Por Michele de Mello, especial para o Sindipetro-SP | Edição: Guilherme Weimann 

O mundo atravessa uma crise energética, aprofundada com o início da guerra entre Rússia e Ucrânia, em fevereiro. A demanda global por petróleo já havia caído cerca de 10 milhões de barris/dia entre 2019 e 2020, devido à pandemia de covid-19, mas vinha recuperando-se no final de 2021. No entanto, com a suspensão da compra de combustíveis russos por parte dos Estados Unidos e da União Europeia, os preços do barril dispararam e iniciou-se uma corrida internacional dos países importadores pelos produtos derivados do petróleo.

Por isso, a previsão da Agência Internacional de Energia é de que o investimento mundial no setor aumente mais de 8% em 2022 para atingir um total de US$ 2,4 trilhões, enquanto o lucro líquido dos produtores mundiais de petróleo e gás deve dobrar, chegando a um valor de US$ 4 trilhões até o final do ano – em junho, o preço do barril Brent teve alta de 4,9%, sendo vendido em média a US$ 117.

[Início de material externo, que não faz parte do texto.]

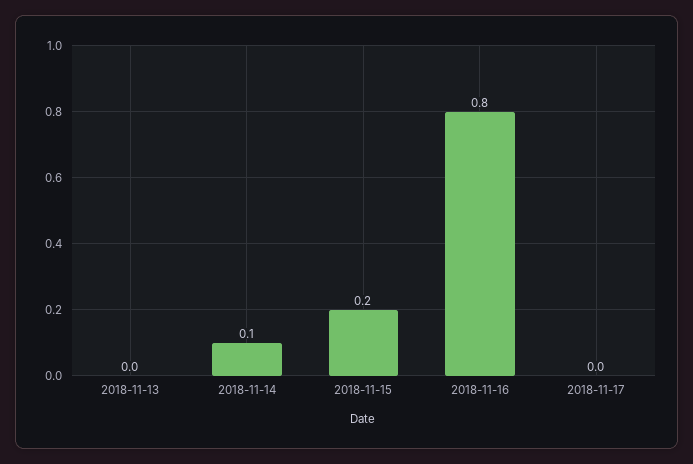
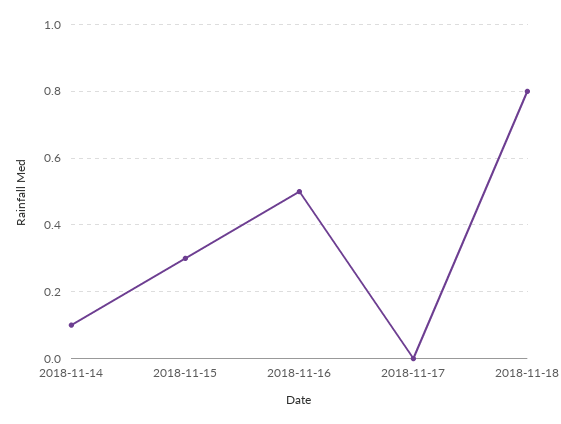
2018-11-13: 0 -> none
2018-11-15: 0.2 -> 0.3
2018-11-16: 0.8 -> 0.5
2018-11-18: none -> 0.8

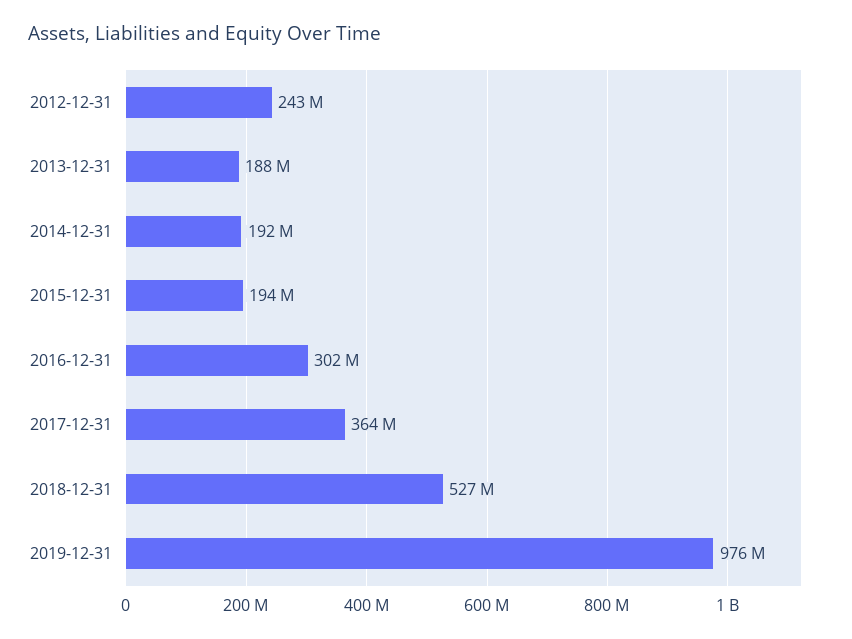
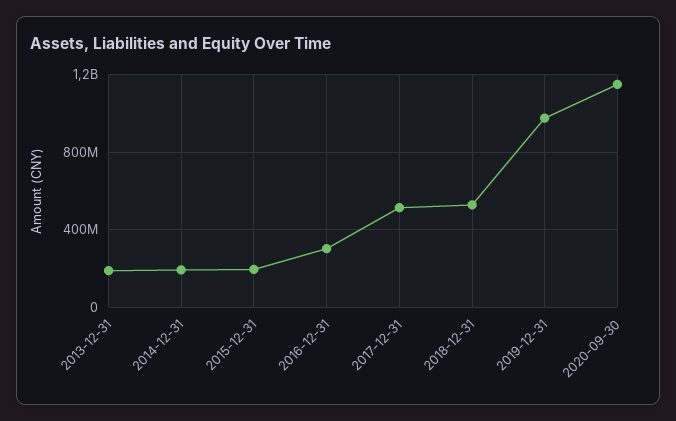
2012-12-31: 243000000 -> none
2017-12-31: 364000000 -> 500000000
2020-09-30: none -> 1150000000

As projeções da Organização dos Países Exportadores de Petróleo (OPEP) apontam que, até o final de 2022, a demanda volte a se estabilizar em 100,3 milhões de barris/dia de petróleo. Já para 2023, a expectativa é de aumento de 2,7 milhões de barris/dia.

Neste contexto, os 13 países membros da OPEP e seus dez aliados, que formam a OPEP+, decidiram aumentar a produção mundial em 648 mil barris diários, o que resultará em uma média de 42 milhões de barris/dia no fim de agosto.

Além disso, os Estados Unidos buscam estabelecer acordos com outros países produtores para diminuir o preço do combustível.

Com a inflação mais alta dos últimos 40 anos e o galão de 4,5L de gasolina a US$ 4,78, o presidente norte-americano Joe Biden tem pouco mais de três meses até as eleições de metade de mandato (Midterm Elections) para atender a demanda nacional descoberta pelo fim da importação do petróleo russo, responsável por atender cerca de 8% do mercado estadunidense.

Leia também: Novo governo colombiano promete substituir combustíveis fósseis por energias renováveis

Em consequência disso, a Casa Branca já obteve o compromisso da Colômbia e do Brasil de incremento da produção e, nessa mesma perspectiva, enviou representantes para dialogar com o presidente venezuelano, Nicolás Maduro, em Caracas. Nos dias 15 e 16 de julho, Biden também viaja à Arábia Saudita e participa da Cúpula dos países do Golfo Pérsico (Emirados Árabes Unidos, Omã, Qatar, Bahrein, Kuwait, Arábia Saudita), a fim de selar novos acordos relacionados ao aumento da produção da commodity.

As sanções ao petróleo russo também foram responsáveis, nos EUA, pelo recorde das exportações que, em junho, alcançaram uma média de 3,4 milhões de barris/dia.

Já na Europa, as sanções ao petróleo russo poderão ter consequências ainda mais graves, com desabastecimento de combustíveis. Isso porque a Rússia é responsável por vender cerca de 40% do gás e carvão, e 25% do petróleo consumido pela União Europeia.

Em fevereiro, por meio do gasoduto Nord Stream I, a Europa recebeu 167 milhões de m³ de gás diariamente. Em julho, o volume caiu para 66 milhões de m³, provocando um aumento de 21% nos preços do combustível.

Existe o risco concreto de que países, como a Alemanha, fiquem sem reserva de energia para enfrentar o inverno europeu

Igor Fuser, professor da UFABC

“De fato, os países europeus estão pagando um preço muito mais caro do que imaginavam pelas sanções que aplicaram à Rússia, em resposta à invasão da Ucrânia. Existe o risco concreto de que países, como a Alemanha, fiquem sem reserva de energia para enfrentar o inverno europeu que virá”, afirma o professor da Pós-Graduação em Energia e em Economia Política Mundial da Universidade Federal do ABC (UFABC), Igor Fuser.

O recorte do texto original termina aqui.